WIIFM - Why Bother With Public Speaking?

Because you don't know yourself as much as you think you do.

The most important thing you can learn in any creative program is Thought Development.

When you create, you express yourself and learn how you actually feel about various topics in the world. In doing so, you learn how to organize your thoughts, and how to present it to someone so that it can be accepted.

This skill is indispensable, no matter what you do in your life.

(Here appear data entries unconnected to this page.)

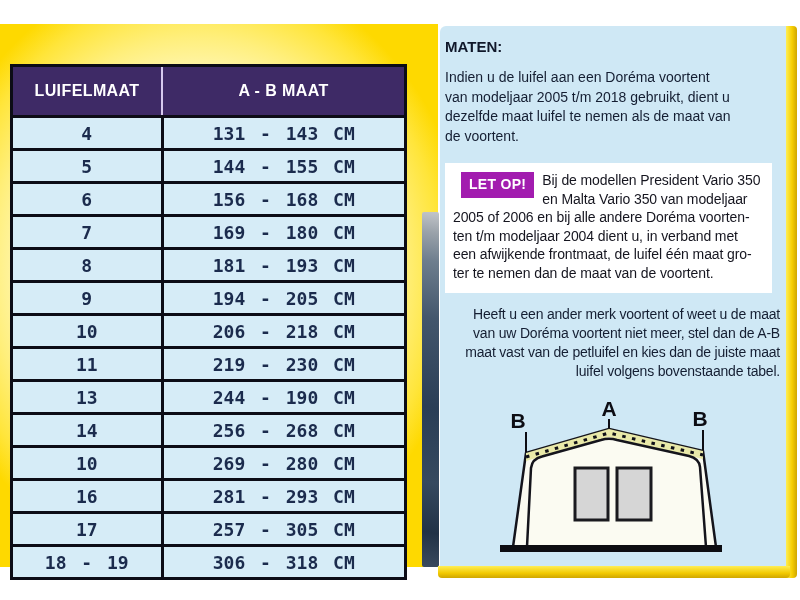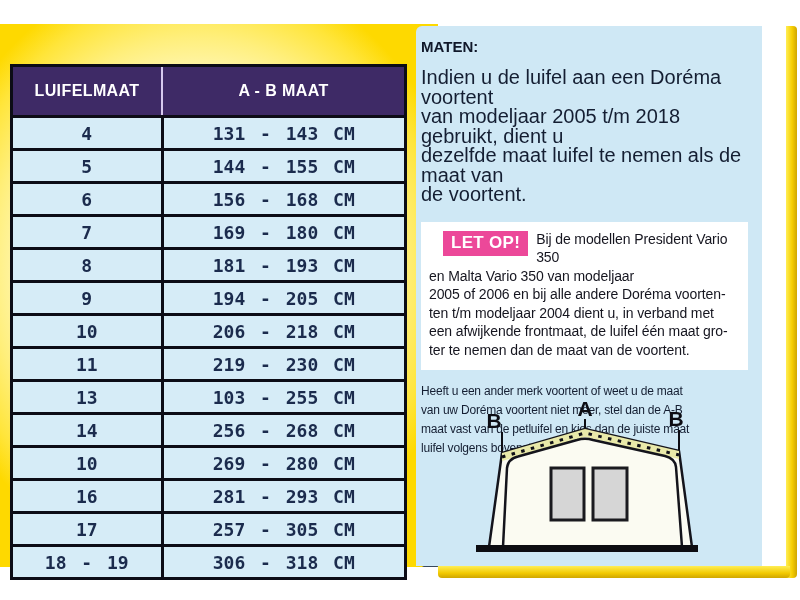--- a/index.html
+++ b/index.html
@@ -43,7 +43,7 @@
 
   
   .right-panel{
-    position:absolute;left:416px;top:26px;width:346px;height:540px;
+    position:absolute;left:440px;top:26px;width:346px;height:540px;
     background:#cfe8f5;border-top-left-radius:6px;
   }
   .right-inner{position:relative;width:100%;height:100%;padding:12px 6px 0 5px;box-sizing:border-box;color:#141e32;}

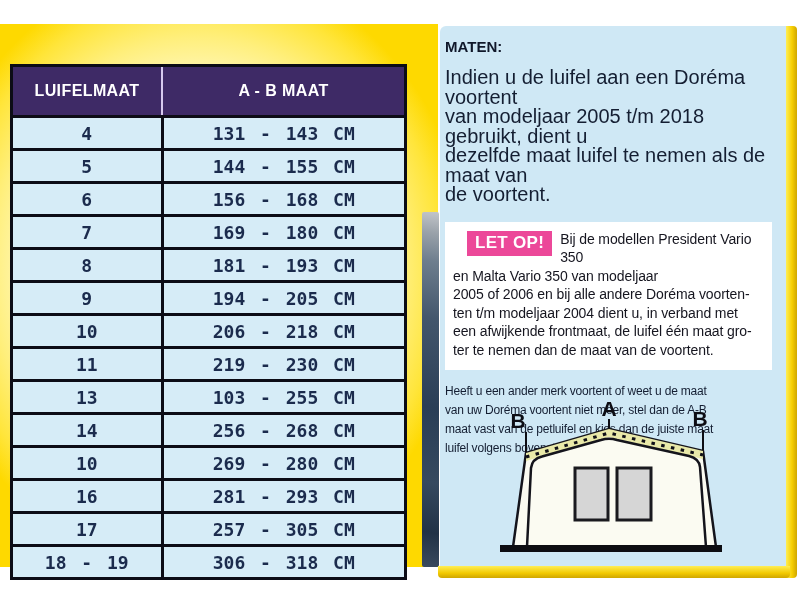--- a/index.html
+++ b/index.html
@@ -49,7 +49,7 @@
   .right-inner{position:relative;width:100%;height:100%;padding:12px 6px 0 5px;box-sizing:border-box;color:#141e32;}
   .maten-title{font-size:15px;font-weight:bold;color:#10182a;margin:0 0 13px 0;}
   .para{margin:0;white-space:pre-line;}
-  .para1{font-size:20px;line-height:19.5px;margin-bottom:17px;}
+  .para1{font-size:14px;line-height:19.5px;margin-bottom:17px;}
   .letop-box{
     background:#ffffff;margin:0 8px 12px 0;padding:8px 6px 10px 8px;
     font-size:14px;line-height:18.6px;color:#15151f;letter-spacing:-.1px;

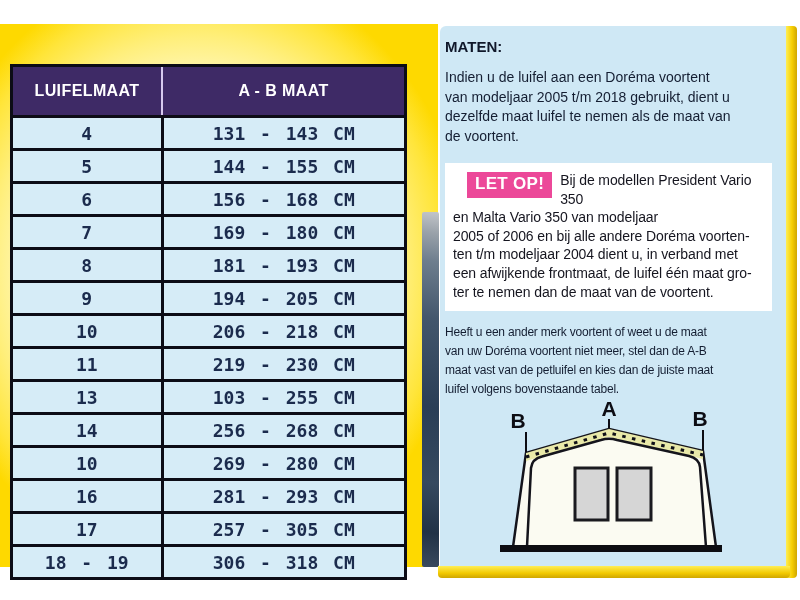--- a/index.html
+++ b/index.html
@@ -56,9 +56,9 @@
     overflow:hidden;
   }
   .letop-badge{
-    float:left;background:#ec4899;color:#ffffff;
-    font-size:17px;font-weight:bold;letter-spacing:.3px;
-    padding:3px 8px 4px 8px;margin:1px 8px 4px 14px;
+    float:left;background:#a21caf;color:#ffffff;
+    font-size:14px;font-weight:bold;letter-spacing:.3px;
+    padding:3px 8px 4px 8px;margin:1px 8px 4px 8px;
   }
   .letop-text{white-space:pre-line;}
   .para2{font-size:12px;line-height:19px;letter-spacing:-.2px;}

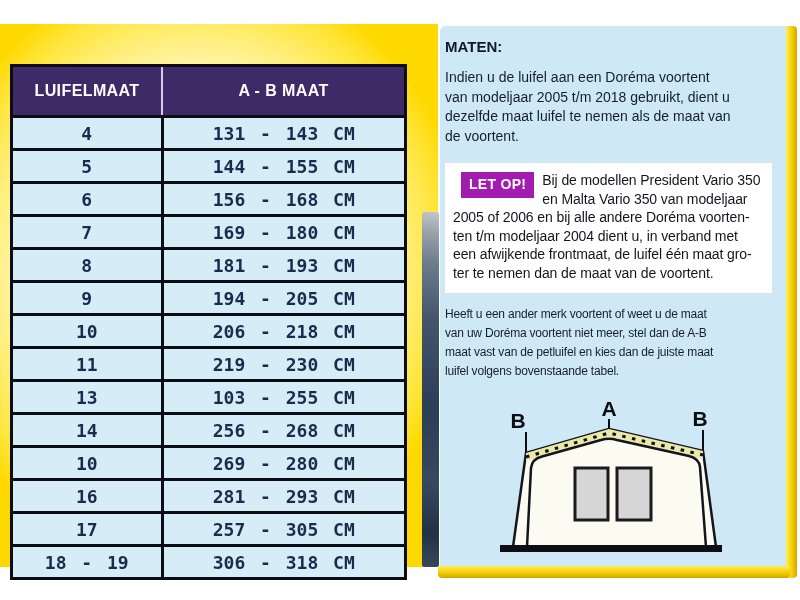--- a/index.html
+++ b/index.html
@@ -61,7 +61,7 @@
     padding:3px 8px 4px 8px;margin:1px 8px 4px 8px;
   }
   .letop-text{white-space:pre-line;}
-  .para2{font-size:12px;line-height:19px;letter-spacing:-.2px;}
+  .para2{font-size:14px;line-height:19px;letter-spacing:-.2px;text-align:right;}
 
   
   .tent-diagram{position:absolute;left:38px;top:370px;width:284px;height:167px;}

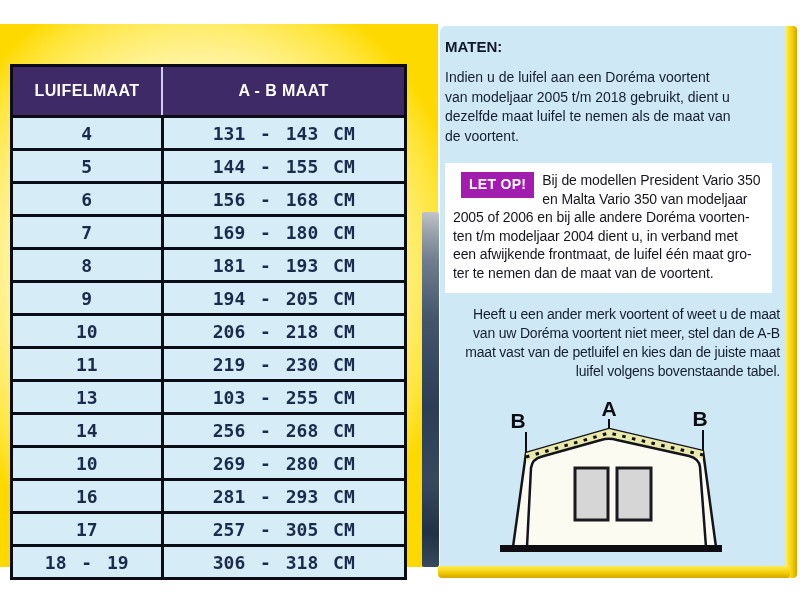--- a/index.html
+++ b/index.html
@@ -127,7 +127,7 @@
           </tr>
           <tr>
             <td>13</td>
-            <td>103 - 255 CM</td>
+            <td>244 - 190 CM</td>
           </tr>
           <tr>
             <td>14</td>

Toastmasters is an experiential learning program - you learn by doing, and you'll be doing a lot. In all your efforts in Toastmasters, you will learn Thought Development. The scope of Toastmasters can be broken down into the following:

If You're in a Hurry

Thought development via Toastmasters can be separated into the following categories:

  • Speaking: You'll learn a number of types of speaking, including prepared speeches of all lengths, as well as impromptu speaking.

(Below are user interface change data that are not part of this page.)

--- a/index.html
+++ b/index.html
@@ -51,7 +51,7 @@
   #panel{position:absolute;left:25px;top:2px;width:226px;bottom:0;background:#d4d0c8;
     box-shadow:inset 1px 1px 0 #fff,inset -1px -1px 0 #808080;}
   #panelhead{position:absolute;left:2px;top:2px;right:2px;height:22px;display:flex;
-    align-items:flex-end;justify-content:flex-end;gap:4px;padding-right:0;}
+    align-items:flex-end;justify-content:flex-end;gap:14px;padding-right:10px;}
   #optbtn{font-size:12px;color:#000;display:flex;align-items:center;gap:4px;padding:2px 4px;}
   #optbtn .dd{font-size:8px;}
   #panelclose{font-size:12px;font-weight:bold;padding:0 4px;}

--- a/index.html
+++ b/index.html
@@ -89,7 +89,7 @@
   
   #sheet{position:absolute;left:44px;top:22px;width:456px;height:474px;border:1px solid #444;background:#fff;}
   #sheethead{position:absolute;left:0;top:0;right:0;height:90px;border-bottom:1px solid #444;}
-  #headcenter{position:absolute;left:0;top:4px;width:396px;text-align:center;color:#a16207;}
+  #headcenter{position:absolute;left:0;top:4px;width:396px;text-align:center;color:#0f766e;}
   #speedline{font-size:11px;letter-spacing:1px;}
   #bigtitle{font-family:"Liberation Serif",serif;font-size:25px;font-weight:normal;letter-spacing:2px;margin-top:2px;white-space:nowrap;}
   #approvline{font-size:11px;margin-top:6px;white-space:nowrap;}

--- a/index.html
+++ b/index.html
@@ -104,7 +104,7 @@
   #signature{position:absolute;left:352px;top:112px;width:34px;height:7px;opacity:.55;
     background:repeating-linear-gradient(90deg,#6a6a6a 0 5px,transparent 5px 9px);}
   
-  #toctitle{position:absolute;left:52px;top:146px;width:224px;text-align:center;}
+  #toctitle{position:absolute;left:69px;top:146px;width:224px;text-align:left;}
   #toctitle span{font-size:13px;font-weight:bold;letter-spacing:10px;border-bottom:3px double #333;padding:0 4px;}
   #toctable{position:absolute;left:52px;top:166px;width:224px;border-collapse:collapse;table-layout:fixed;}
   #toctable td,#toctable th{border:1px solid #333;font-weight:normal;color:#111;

  • Evaluation: You'll learn how to give feedback properly in a way that is both easy and helpful to the listener.

  • Mentoring and Coaching: Performing is one thing. Teaching others to perform is an entirely different art, with far more fulfillment. You'll learn that too.

  • Networking: As you attend your club meetings, and eventually other clubs and bigger events such as meets and conferences, you will have the opportunity to build robust circles of friends from different backgrounds. And if you're resourceful enough, you will find many, many business opportunities through these circles.

  • Fun: This is an under-appreciated but vitally important aspect of personal development. If you're not having fun at Toastmasters, something is seriously wrong in your Toastmasters club.

Keep reading to learn more.


No matter what you do, where you live, where you work, and how you decide to shape your life, you have to work with people. Unless you're taking the extreme route of disappearing into a forest and living off the land, people are going to be a part of your life.

Learning how to communicate with those people is crucial.

In Toastmasters, you'll begin speaking within a club. At a club, you'll likely begin either with an icebreaker speech, introducing yourself to a club, or as a Table Topic (impromptu) speaker, or as a roletaker in the meeting such as a Timer, Ah-counter, or Grammarian.

Learning all those meeting roles and discovering your style and skill will be your primary objective.

As you grow more experienced, you will begin evaluation (see below) and build expertise. Eventually, you will start giving longer speeches and training.

Your club might also encourage you to visit other clubs and speak.


Speaking to develop your thought is one side of the coin. Learning to listen is the other. Toastmasters has a built-in system of speech evaluation, and it requires some serious critical thinking skills to evaluate another person's speech.

There are also auxiliary evaluators, such as a timer, a grammarian, and even an ah-counter who counts the filler sounds used by speakers. So you have a ramp up to learn critical thinking.

You learn how to focus, capture information, and process it to produce a meaningful analysis. Evaluation is my skill of choice in Toastmasters, and the hundreds of evaluations I've done since I joined in 2016 have sharpened my mind no end.

Mentoring and Coaching

As you become an expert, you will form your own circle of influence where you can guide people and clubs to better performance and self-discovery. Evaluation may be my skill of choice, but my most gratifying experiences have invariably been my mentoring experiences.

Without tooting my own horn too much, I will say that I am thankful for the opportunity to touch the lives of several people and add meaning and joy to them.

Even if you feel like you don't want to mentor others, you can and will find mentors for yourself. Having exposure to experts in the field of communication is a blessing, and will give structure and meaning to your own efforts in thought development.


Even if you don't become a member of Toastmasters, you start by meeting people at a club. A Toastmasters club may have anywhere from 8 to 80 members, and that's a lot of people you can interact, form relationships, and work with. But your club is just the starting point.

Toastmasters as a global community spans 143 countries and 358,000+ members in 2020. Every year, there are hundreds of Toastmasters events where you can meet people from diverse and interesting backgrounds. You will also find people in many different industries, and there are several people who've built their own businesses working with their Toastmasters network.

It's all there, you just have to start looking.


Toastmasters is some of the most fun I've had in my life. By its very nature, Toastmasters is a close community. We encourage a safe space for speakers to learn how to express themselves and challenge themselves.

Toastmasters is fun because it fulfils our deep need for social interaction. Going to events, watching people speak, speaking and organizing events myself - it all lends itself to staying active and alert. It is very gratifying to be appreciated by my seniors, and it has been very gratifying to become a senior and facilitate the same for younger speakers and leaders.